The word of the LORD came to Jonah son of Amittai: “Go to the great city of Nineveh and preach against it, because its wickedness has come up before me.” But Jonah ran away from the LORD… 
Jonah 1:1-3

Less than two years after my family began our ministry at Wears Valley Ranch, I received a telephone call from a staff member at our church in Atlanta: “Jim, I want you to pray about going to Ukraine in the former Soviet Union to hold evangelistic meetings. We’re sending a missions team, and we need a preacher to go and be the evangelist.”

I laughed and said, “I’m really more into Bible teaching. I’m not an evangelist.”

He said matter-of-factly, “We’ve been praying about it and we feel sure that you’re supposed to go.”

I asked, “When is the trip?”

“In August.”

“I can’t go in August. That’s out of the question.”

“Well, please pray about it. We’ve been praying a lot and we’re convinced that you’re the one who’s supposed to go and preach.”

I replied, “You’re wasting your time. Someone else has already asked me about this trip, and I told him I can’t go.”

He asked, “Would you pray about it?”

I said, “No, I don’t need to pray about it. I just can’t do it. God has already given me more work to do in Wears Valley than I can handle. I am overwhelmed here and I can’t possibly do it. I don’t need to pray. I’m just not your man.”

He persisted, “Would you please pray about it?”

I asked, “Where in Ukraine is the trip?”

He said, “About fifty miles from Chernobyl.”
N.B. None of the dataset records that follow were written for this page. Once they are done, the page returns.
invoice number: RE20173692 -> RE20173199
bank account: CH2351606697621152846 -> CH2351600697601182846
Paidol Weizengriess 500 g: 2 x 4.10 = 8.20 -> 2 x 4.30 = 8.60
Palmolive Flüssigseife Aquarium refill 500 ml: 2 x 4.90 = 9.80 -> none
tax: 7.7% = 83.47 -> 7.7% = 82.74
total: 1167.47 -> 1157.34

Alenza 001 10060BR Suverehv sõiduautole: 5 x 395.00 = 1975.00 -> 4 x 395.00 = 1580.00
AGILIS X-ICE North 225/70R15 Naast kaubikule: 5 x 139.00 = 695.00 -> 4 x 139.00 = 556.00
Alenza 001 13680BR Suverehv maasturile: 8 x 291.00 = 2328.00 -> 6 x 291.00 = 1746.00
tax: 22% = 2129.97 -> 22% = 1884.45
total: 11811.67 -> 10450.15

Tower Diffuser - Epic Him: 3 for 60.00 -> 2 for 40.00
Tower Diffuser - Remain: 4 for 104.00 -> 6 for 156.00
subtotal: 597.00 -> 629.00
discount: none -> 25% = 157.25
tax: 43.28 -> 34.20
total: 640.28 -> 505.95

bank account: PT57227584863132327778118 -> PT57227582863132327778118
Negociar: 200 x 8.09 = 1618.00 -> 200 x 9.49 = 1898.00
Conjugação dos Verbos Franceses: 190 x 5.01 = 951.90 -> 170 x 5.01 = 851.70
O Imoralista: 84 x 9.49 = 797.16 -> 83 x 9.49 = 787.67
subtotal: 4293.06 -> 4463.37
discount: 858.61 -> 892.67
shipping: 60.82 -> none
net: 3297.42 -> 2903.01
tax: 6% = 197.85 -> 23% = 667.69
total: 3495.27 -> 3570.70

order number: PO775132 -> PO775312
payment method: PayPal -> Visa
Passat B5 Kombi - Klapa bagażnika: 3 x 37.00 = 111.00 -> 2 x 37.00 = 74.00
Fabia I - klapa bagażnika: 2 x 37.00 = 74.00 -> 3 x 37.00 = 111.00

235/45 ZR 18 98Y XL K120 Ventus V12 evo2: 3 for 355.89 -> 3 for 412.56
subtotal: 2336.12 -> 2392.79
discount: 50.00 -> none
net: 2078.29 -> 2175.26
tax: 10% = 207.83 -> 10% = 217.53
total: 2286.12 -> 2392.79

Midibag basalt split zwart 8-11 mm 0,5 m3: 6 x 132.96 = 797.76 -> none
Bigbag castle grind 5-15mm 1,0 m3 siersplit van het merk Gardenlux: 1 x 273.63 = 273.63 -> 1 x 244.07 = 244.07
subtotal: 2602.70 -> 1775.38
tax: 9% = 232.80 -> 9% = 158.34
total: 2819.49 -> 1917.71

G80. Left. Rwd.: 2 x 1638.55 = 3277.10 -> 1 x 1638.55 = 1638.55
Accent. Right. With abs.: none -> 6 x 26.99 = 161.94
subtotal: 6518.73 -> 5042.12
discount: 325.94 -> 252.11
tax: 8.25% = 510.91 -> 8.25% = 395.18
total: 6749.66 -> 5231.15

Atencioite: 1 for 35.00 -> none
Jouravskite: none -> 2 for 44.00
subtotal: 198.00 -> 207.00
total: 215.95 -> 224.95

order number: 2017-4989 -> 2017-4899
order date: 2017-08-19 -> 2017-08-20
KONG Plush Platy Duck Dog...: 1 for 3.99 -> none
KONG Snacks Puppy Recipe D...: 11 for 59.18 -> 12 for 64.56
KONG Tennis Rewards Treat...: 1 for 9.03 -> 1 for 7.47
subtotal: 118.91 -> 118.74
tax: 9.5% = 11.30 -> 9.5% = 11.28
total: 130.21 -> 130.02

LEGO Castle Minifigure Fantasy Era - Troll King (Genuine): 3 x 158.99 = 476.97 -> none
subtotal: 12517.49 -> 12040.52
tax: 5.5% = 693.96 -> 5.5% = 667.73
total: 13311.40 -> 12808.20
As I thought about the world’s worst nuclear disaster at Chernobyl, the thought occurred to me, “I would come back and give a whole new meaning to ‘afterglow’ service. This can’t be from God. I’m a meticulous, neurotic person, and there is no way that God would send me into an uncomfortable situation where everything is likely to be contaminated. I knew He wouldn’t ask me to do this.

The church staff member brought me back to the point as he asked the same simple question again, “Would you pray about it?”

Finally, I looked at the clock and said, “I’ll pray, and I’ll call you at ten tomorrowmorning and let you know the answer.” It was ten p.m. I was confident that within twelve hours the answer “NO” would still be clear. But, I didn’t pray about it that night before I went to bed. I felt confident I didn’t need to pray. This invitation was a “no-brainer.”

The next morning I dressed and prepared to study my Bible and pray as usual. I was going to pray about the Ukraine thing afterwards — kind of as a “By the way, God, staff at Mt. Vernon think I ought to go to Ukraine, isn’t that a hoot?”

As I picked up my Bible, the Lord asked me a question, “What have you been studying?”

Suddenly, I had this horrifying realization that I had been studying the same book of the Bible for weeks. I had even remarked to my wife and several other people that I didn’t understand why the Lord kept bringing me back to this same book of the Bible over and over.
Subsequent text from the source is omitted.